Without examining any other arguments, Afonso immediately answered his own question in the negative, stating: “The temptation to make criticism of the PS the centre of the current tactics would result in total disorientation and de facto unity of action with the extreme right.” He claimed that any left-wing party that did this would “divorce itself from the most conscious and organised sections of the working class and youth.”

This is nothing but a new attempt by the Bloco to deceive the workers. The accusation that opposition to the PS means support for neo-fascism is a lie that stands reality on its head. The PS has said it will make a pact with the right-wing PSD which, on the other hand, is open to seeking support in Chega. To align with the PS is to enter an anti-worker bloc with the right and the extreme right in a capitalist parliamentary dictatorship. That is where the BE aims to drag militant workers and youth.

In this strategy, the BE can count on the Stalinist PCP’s collaboration. PCP General Secretary Paulo Raimundo already declared, “We will be available for any concrete convergence.” 

After meeting with the PS, PCP and Bloco officials sent a similar message, claiming that Costa’s government preferred running a budget surplus to making public investments. Raimundo summed up this view, saying: “there was a clear choice on the part of the PS not to respond to the country’s problems.” 

BE’s Mortagua said, “The PS, although it has growing surpluses, denies the response to important sectors.”

PCP and Bloc are pro-capitalist parties, but forces deeply and historically allied to the PS. They promote illusions in a false, utopian perspective of pressuring the PS to get pro-worker policies in government or to oppose the PSD. They claim the problem with the last PS government was that, with its absolute majority, it did not need either the PCP or BE. The conclusion is that it is necessary to rebuild the gerigonça with the PS.
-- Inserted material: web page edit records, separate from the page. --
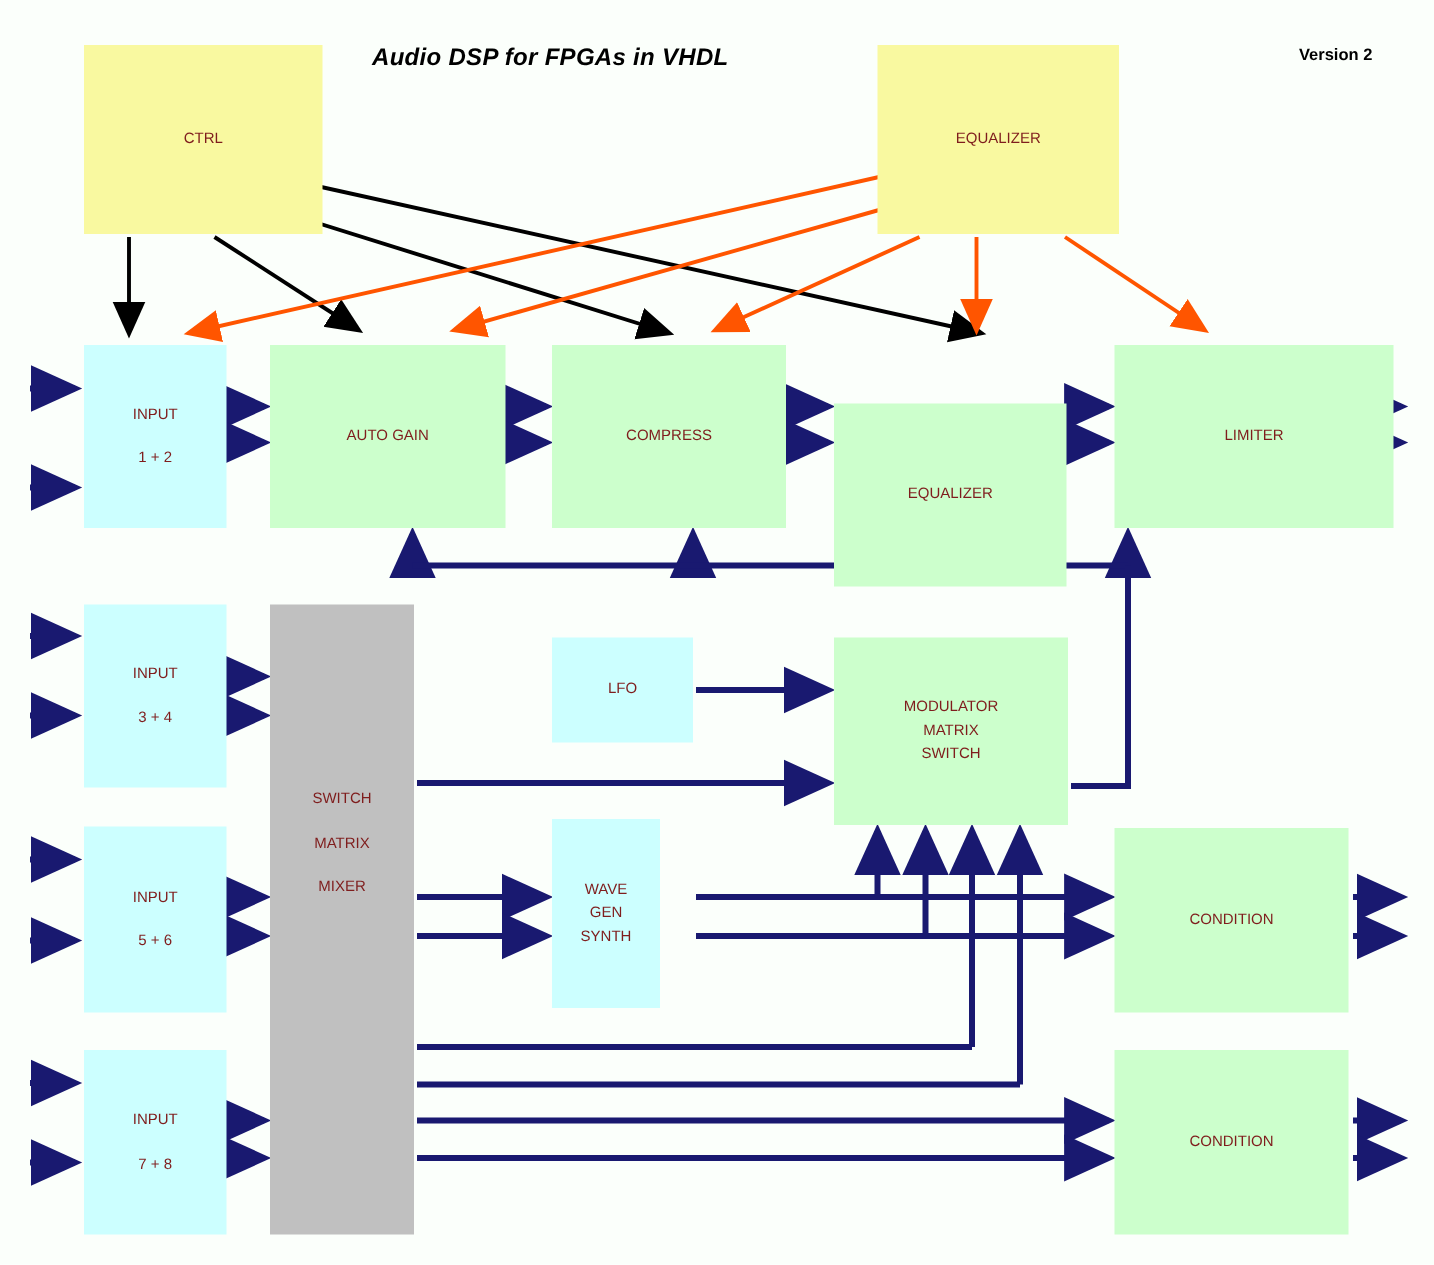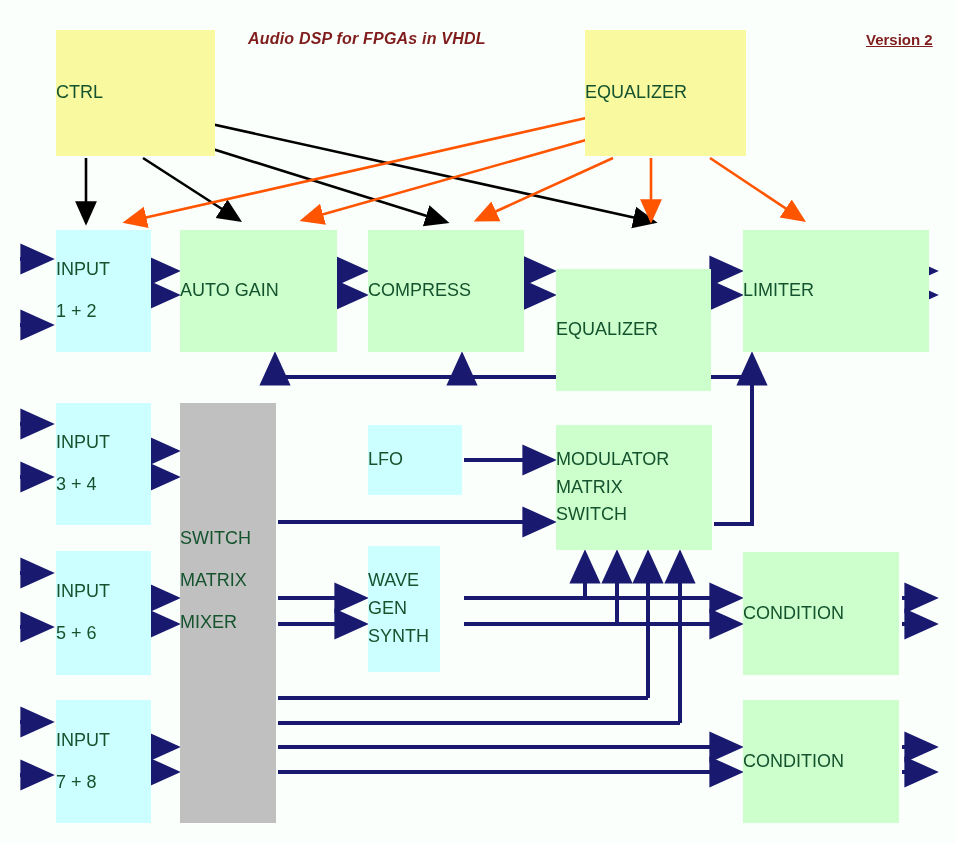"Audio DSP for FPGAs in" .ttl { color: #7f1d1d -> #000000 }
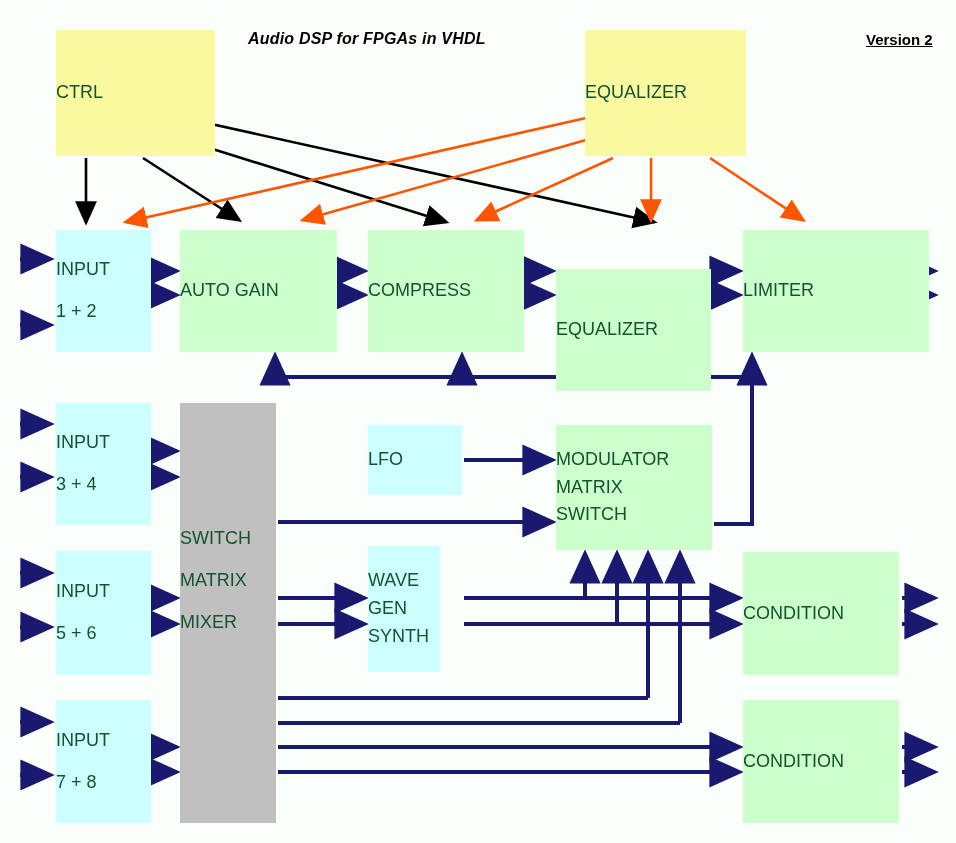"Version 2" #version { font-size: 15px -> 11px; text-decoration: underline -> none }
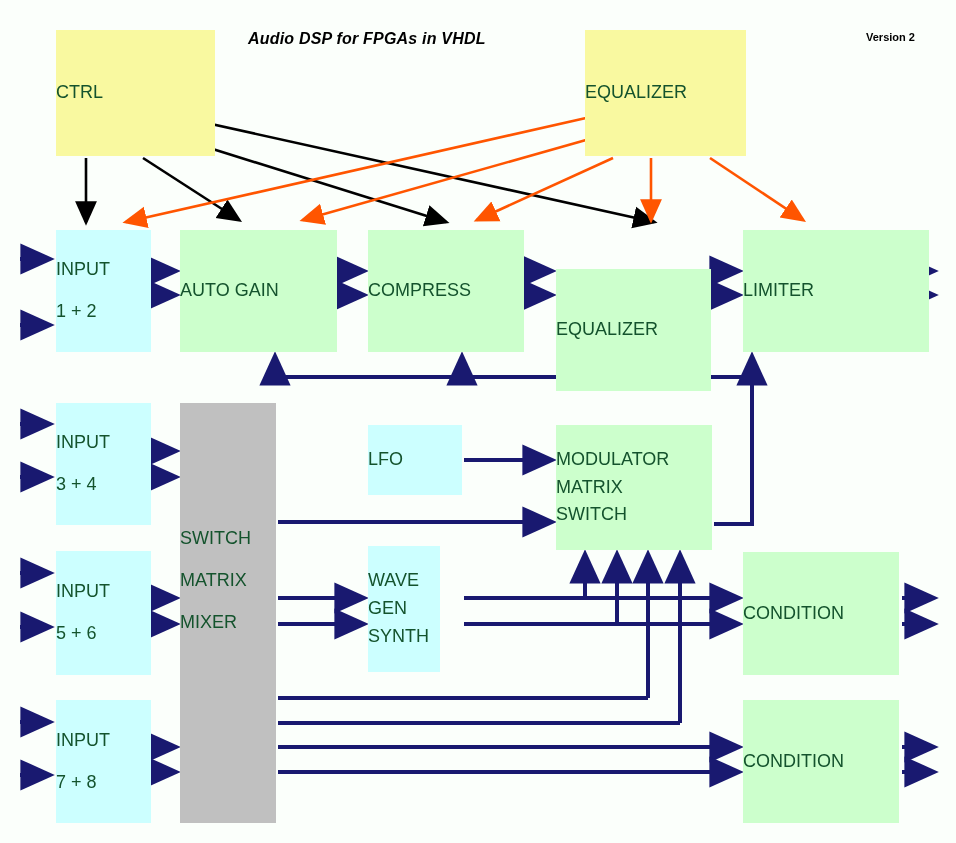"CTRL" .node { align-items: flex-start -> center; color: #14532d -> #7f1d1d; font-size: 18px -> 10px }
The gerigonça in 2015 sought to paralyze the working class by stabilizing the unpopular, imperialist PS government so it could attack the workers without any opposition. Now, the BE and PCP aim to subordinate the working class to the PS again, to block a movement against the new right-wing government, fascism, the Gaza genocide and the NATO imperialist war in Ukraine.

Nearly a million people demonstrated in Lisbon and other Portuguese cities on April 25, the 50th anniversary of the Carnation Revolution, recalling the 1974 demonstrations as the revolution began. They were driven by opposition to the new right-wing government and fascism, but also against the legacy of poverty of the previous PS government and the crimes of NATO imperialism. There are also continuing strikes by air traffic controllers, justice officials or telecommunications workers.

Bloco and PCP are aware of this ferment and will work to derail any struggle that may arise. Their reactionary policies are impoverishing the workers and opening the way for the fascists of Chega. The precondition to fight fascism, capitalism and imperialist war is for a critical mass of workers and youth to build a Marxist-Trotskyist party, based on the heritage of the International Committee of the Fourth International’s (ICFI) struggle against Pabloism and Stalinism.